Le capitalisme est dans une impasse. Il n’offre aucune issue aux travailleurs et à la jeunesse. Aujourd’hui, la moitié de la richesse mondiale est concentrée entre les mains de huit personnes. Le problème n’est pas que ces huit personnes sont des hommes ; le problème, c’est le système qui concentre la richesse dans des mains de moins en moins nombreuses, tandis que les conditions de vie de la majorité s’aggravent.
Cette impasse entraîne une colère et une frustration généralisées. Dans un pays après l’autre, les travailleurs et la jeunesse descendent dans la rue. Mais ces manifestations possèdent un caractère différent de ce qu’on a vu par le passé. Lors du boom d’après-guerre, le système pouvait octroyer des réformes. Aujourd’hui, les réformes progressistes ne sont plus à l’ordre du jour.
Les peuples commencent à s’en rendre compte. Cela ne s’exprime pas encore d’une façon clairement formulée, mais plutôt par un sentiment général de ne plus pouvoir supporter l’ordre social actuel. Les manifestations ne portent pas que des revendications concrètes, mais demandent aussi le droit à la dignité et au respect. Nous l’avons vu lors du Printemps arabe, en 2011. Les femmes y ont joué un rôle important dans la lutte pour renverser Hosni Moubarak – une lutte qui a aussi modifié les relations entre les hommes et les femmes.
Il est clair que les choses changent quand les couches les plus opprimées, notamment les femmes, entrent en action et se placent en première ligne de la lutte. La crise du capitalisme déstabilise la société ; celle-ci se désagrège, et la culture aussi se détériore. La classe dominante, prête à tout pour s’accrocher au pouvoir, s’appuie de plus en plus sur le sexisme, le racisme et d’autres formes de poison pour semer la division. Mais le capitalisme ne va pas disparaître de lui-même.

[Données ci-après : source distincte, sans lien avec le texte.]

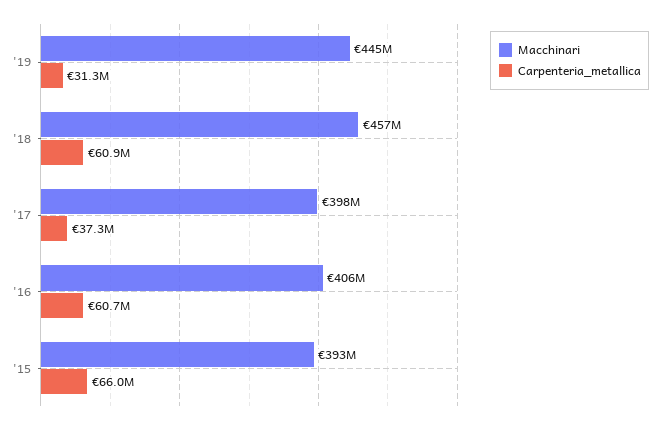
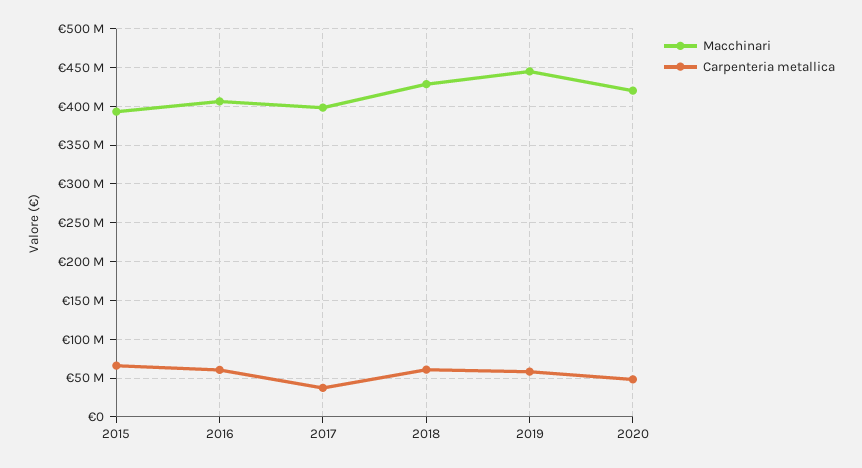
Carpenteria_metallica, '19: 31300000 -> 60000000
Macchinari, '18: 457000000 -> 430000000
Macchinari, 2020: none -> 420000000
Carpenteria_metallica, 2020: none -> 50000000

Il doit être renversé par une révolution socialiste.
Une révolution socialiste instaurerait une économie démocratiquement planifiée, qui jetterait les bases matérielles permettant de mettre fin aux inégalités et à l’oppression. Dans une économie planifiée, la richesse produite le serait au profit de la majorité, et non plus d’une minorité. La durée de la semaine de travail diminuerait immédiatement, ce qui donnerait aux femmes et aux hommes le temps de participer au fonctionnement de la société. Les ressources nécessaires seraient allouées à l’assistance sociale. Des investissements massifs seraient mobilisés pour mettre fin au fardeau des tâches domestiques, par exemple en fournissant des garderies, un système de santé et d’éducation accessibles et gratuits, un service de restauration bon marché et de haute qualité, des services publics de nettoyage, etc.
Cela poserait les fondements matériels d’une société dans laquelle les femmes et les hommes seraient réellement libres de réaliser leur plein potentiel humain, sans contrainte matérielle. Lorsque les bases matérielles des inégalités et de l’oppression disparaîtront, le chauvinisme, le sexisme et autres fléaux commenceront à s’estomper pour, finalement, disparaître complètement.
La lutte pour les droits des femmes, la lutte pour l’égalité, est une lutte pour la libération de toute l’humanité, une lutte pour la révolution socialiste !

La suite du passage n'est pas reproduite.